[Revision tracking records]
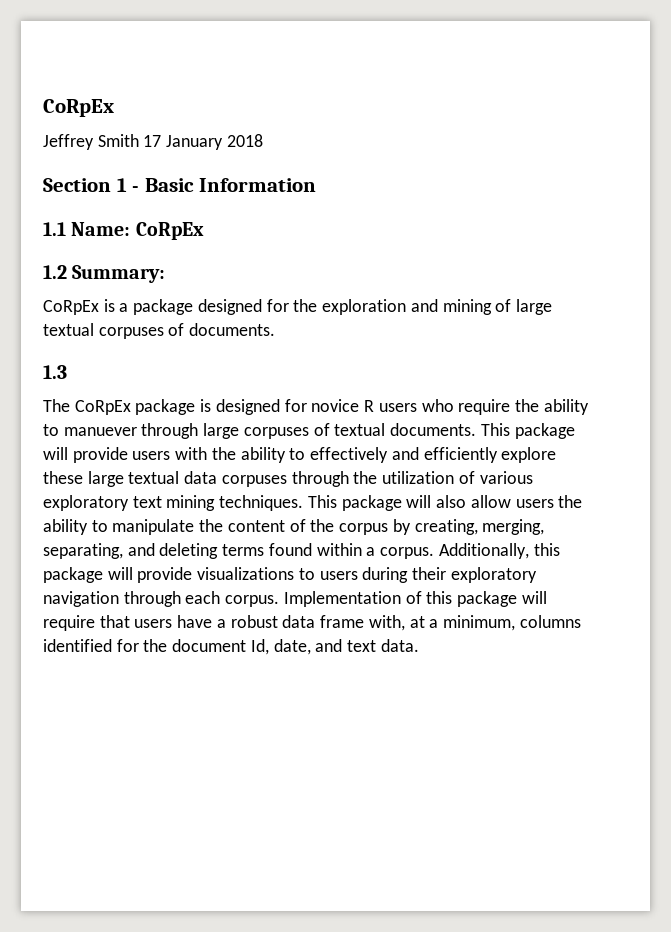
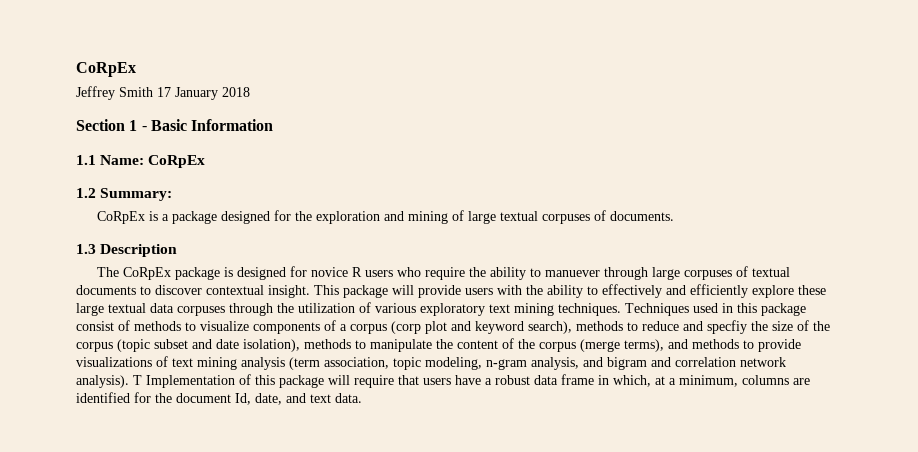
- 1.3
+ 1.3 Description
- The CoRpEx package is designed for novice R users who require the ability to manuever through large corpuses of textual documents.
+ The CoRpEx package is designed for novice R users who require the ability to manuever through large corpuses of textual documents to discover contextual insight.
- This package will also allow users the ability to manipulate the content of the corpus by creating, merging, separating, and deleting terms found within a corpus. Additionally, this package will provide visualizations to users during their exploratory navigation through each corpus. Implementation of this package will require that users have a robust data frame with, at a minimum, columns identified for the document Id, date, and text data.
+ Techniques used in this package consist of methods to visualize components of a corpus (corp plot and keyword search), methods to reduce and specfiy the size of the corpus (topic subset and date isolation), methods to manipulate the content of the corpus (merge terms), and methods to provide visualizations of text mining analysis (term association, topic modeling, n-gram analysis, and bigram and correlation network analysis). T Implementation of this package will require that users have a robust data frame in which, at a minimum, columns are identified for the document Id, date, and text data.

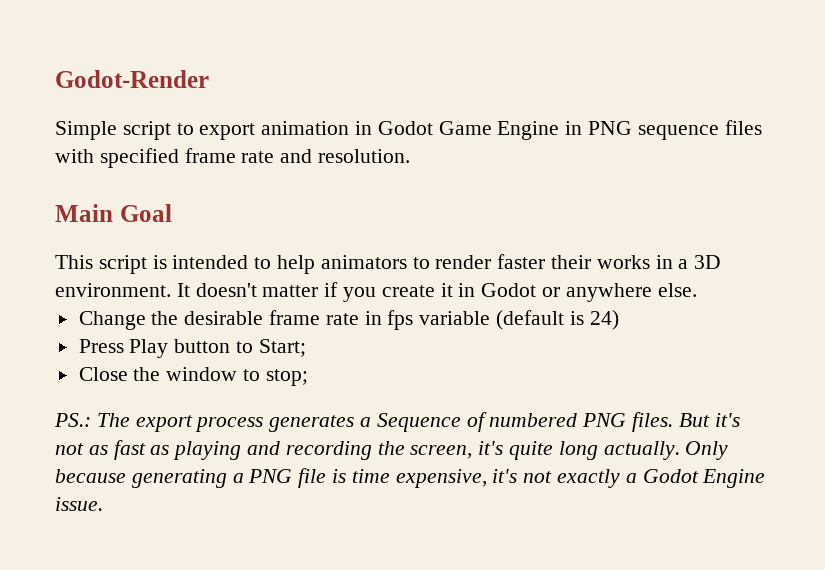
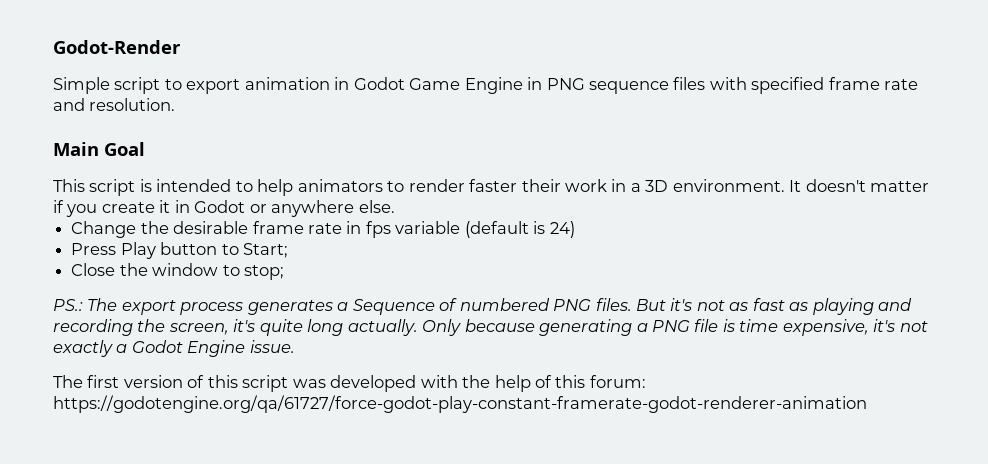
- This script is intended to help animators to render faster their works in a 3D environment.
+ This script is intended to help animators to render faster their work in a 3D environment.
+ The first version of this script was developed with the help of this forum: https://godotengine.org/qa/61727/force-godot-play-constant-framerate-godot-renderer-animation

# AIM OF THE TASK:
Begin with the line that has "- This package" and continue to the last line of the entries, printing each line exactly and nothing else; include both ends and skip the pictures.

# WRITTEN RESPONSE:
- This package will also allow users the ability to manipulate the content of the corpus by creating, merging, separating, and deleting terms found within a corpus. Additionally, this package will provide visualizations to users during their exploratory navigation through each corpus. Implementation of this package will require that users have a robust data frame with, at a minimum, columns identified for the document Id, date, and text data.
+ Techniques used in this package consist of methods to visualize components of a corpus (corp plot and keyword search), methods to reduce and specfiy the size of the corpus (topic subset and date isolation), methods to manipulate the content of the corpus (merge terms), and methods to provide visualizations of text mining analysis (term association, topic modeling, n-gram analysis, and bigram and correlation network analysis). T Implementation of this package will require that users have a robust data frame in which, at a minimum, columns are identified for the document Id, date, and text data.

- This script is intended to help animators to render faster their works in a 3D environment.
+ This script is intended to help animators to render faster their work in a 3D environment.
+ The first version of this script was developed with the help of this forum: https://godotengine.org/qa/61727/force-godot-play-constant-framerate-godot-renderer-animation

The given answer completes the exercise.